FBAR vs. Form 8938: The Core Distinction
Expats frequently confuse these two requirements because they cover overlapping ground. They are legally distinct obligations filed with different agencies under different statutes:
| FBAR (FinCEN 114) | Form 8938 (FATCA) | |
|---|---|---|
| Filed with | FinCEN — separate from tax return, via BSA E-Filing System | IRS — attached to Form 1040 |
| Statute | Bank Secrecy Act (31 U.S.C. § 5314) | HIRE Act § 511 (IRC § 6038D) |
| Threshold (abroad, single) | $10,000 aggregate at any time during the year | $200,000 year-end OR $300,000 at any point |
| Threshold (abroad, MFJ) | $10,000 aggregate at any time during the year | $400,000 year-end OR $600,000 at any point |
| What's covered | Foreign financial accounts (bank, brokerage, mutual funds) | Broader: adds foreign entity interests, certain insurance contracts, foreign pension interests |
| Deadline | April 15 (automatic extension to October 15) | April 15, or your return deadline with extensions |
| Non-willful penalty | Up to $16,536 per annual report1 | $10,000 per violation4 |
| Willful penalty | $165,353 or 50% of account balance, whichever is greater1 | Up to $50,000; plus 40% underpayment penalty on tax from undisclosed assets |
Both can apply to the same account simultaneously. If you have a £500,000 UK brokerage account, you likely owe both an FBAR and a Form 8938 for that account — one to FinCEN and one attached to your IRS return.

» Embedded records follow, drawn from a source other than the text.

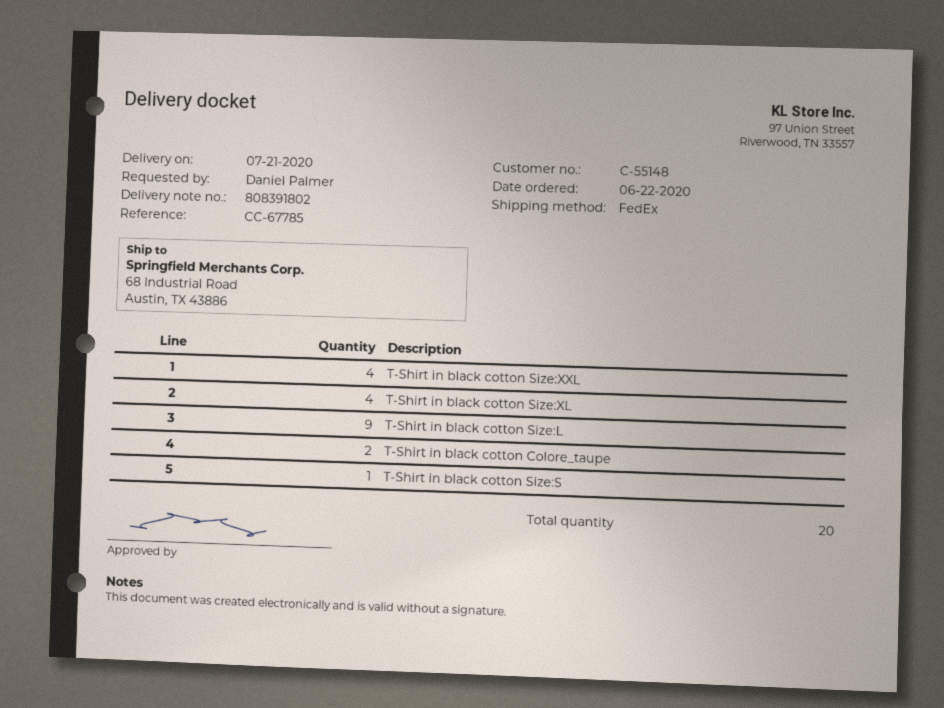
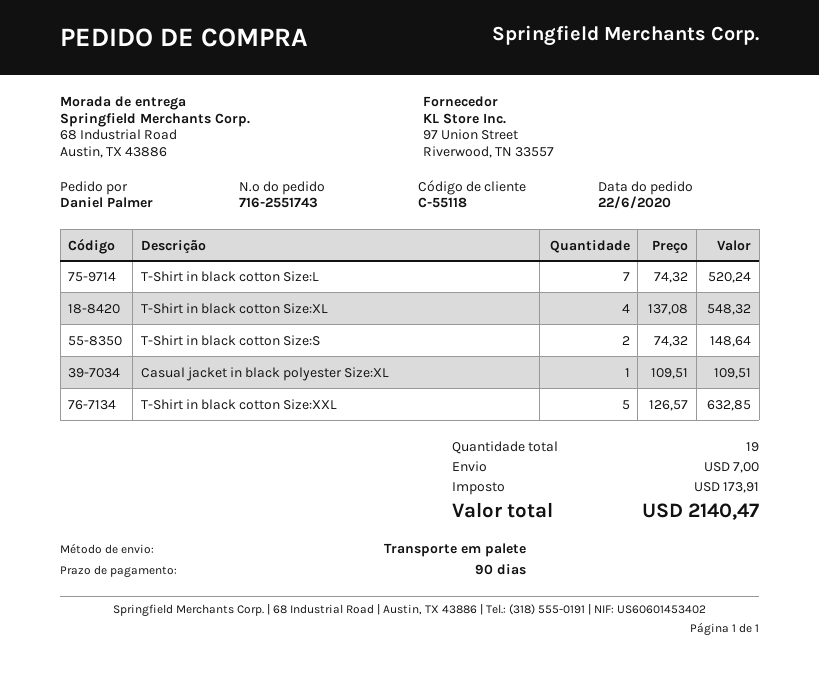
customer number: C-55148 -> C-55118
shipping method: FedEx -> pallet freight
T-Shirt in black cotton Size:XXL: 4 -> 5
T-Shirt in black cotton Size:L: 9 -> 7
T-Shirt in black cotton Colore_taupe: 2 -> none
T-Shirt in black cotton Size:S: 1 -> 2
Casual jacket in black polyester Size:XL: none -> 1
total quantity: 20 -> 19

FBAR: Foreign Bank Account Report (FinCEN 114)
Who Must File
Any "US person" — citizen, permanent resident (green card holder), or individual meeting the substantial presence test — who had a financial interest in or signature authority over one or more foreign financial accounts if the aggregate maximum value of those accounts exceeded $10,000 at any point during the calendar year.2
The $10,000 threshold is aggregate, not per account. Five foreign bank accounts each averaging $3,000, with a combined peak of $15,000, trigger FBAR even though no single account crossed $10,000.
What Accounts Trigger FBAR
- Foreign bank accounts (checking, savings, term deposits, current accounts)
- Foreign brokerage and securities accounts
- Foreign mutual funds (note: these are also likely PFICs — see PFIC rules)
- Foreign-issued life insurance or annuity contracts with a cash value
- Foreign hedge funds and private equity funds (if structured as financial accounts)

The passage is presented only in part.